====== Source data ======

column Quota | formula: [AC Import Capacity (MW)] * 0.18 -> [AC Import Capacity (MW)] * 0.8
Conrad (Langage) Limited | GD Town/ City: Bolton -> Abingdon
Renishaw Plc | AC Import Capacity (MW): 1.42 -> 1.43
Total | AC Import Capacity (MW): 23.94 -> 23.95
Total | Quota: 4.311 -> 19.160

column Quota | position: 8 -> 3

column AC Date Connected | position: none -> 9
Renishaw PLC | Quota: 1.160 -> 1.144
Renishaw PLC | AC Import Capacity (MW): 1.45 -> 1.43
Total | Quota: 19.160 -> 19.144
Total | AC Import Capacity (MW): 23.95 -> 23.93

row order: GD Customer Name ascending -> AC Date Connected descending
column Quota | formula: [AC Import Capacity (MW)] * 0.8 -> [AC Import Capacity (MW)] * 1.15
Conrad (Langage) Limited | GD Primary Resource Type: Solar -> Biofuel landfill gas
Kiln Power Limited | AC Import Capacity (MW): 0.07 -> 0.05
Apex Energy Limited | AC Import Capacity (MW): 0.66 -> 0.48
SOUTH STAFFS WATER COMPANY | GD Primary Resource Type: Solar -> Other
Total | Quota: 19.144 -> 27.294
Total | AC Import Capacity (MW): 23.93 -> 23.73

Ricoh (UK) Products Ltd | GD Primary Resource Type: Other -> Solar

======

What you are asked to do –
The answer must be the line containing "Total | Quota: 4.311 -> 19.160" and every line after it through the last line of the records above, repeated exactly.

Response box –
Total | Quota: 4.311 -> 19.160

column Quota | position: 8 -> 3

column AC Date Connected | position: none -> 9
Renishaw PLC | Quota: 1.160 -> 1.144
Renishaw PLC | AC Import Capacity (MW): 1.45 -> 1.43
Total | Quota: 19.160 -> 19.144
Total | AC Import Capacity (MW): 23.95 -> 23.93

row order: GD Customer Name ascending -> AC Date Connected descending
column Quota | formula: [AC Import Capacity (MW)] * 0.8 -> [AC Import Capacity (MW)] * 1.15
Conrad (Langage) Limited | GD Primary Resource Type: Solar -> Biofuel landfill gas
Kiln Power Limited | AC Import Capacity (MW): 0.07 -> 0.05
Apex Energy Limited | AC Import Capacity (MW): 0.66 -> 0.48
SOUTH STAFFS WATER COMPANY | GD Primary Resource Type: Solar -> Other
Total | Quota: 19.144 -> 27.294
Total | AC Import Capacity (MW): 23.93 -> 23.73

Ricoh (UK) Products Ltd | GD Primary Resource Type: Other -> Solar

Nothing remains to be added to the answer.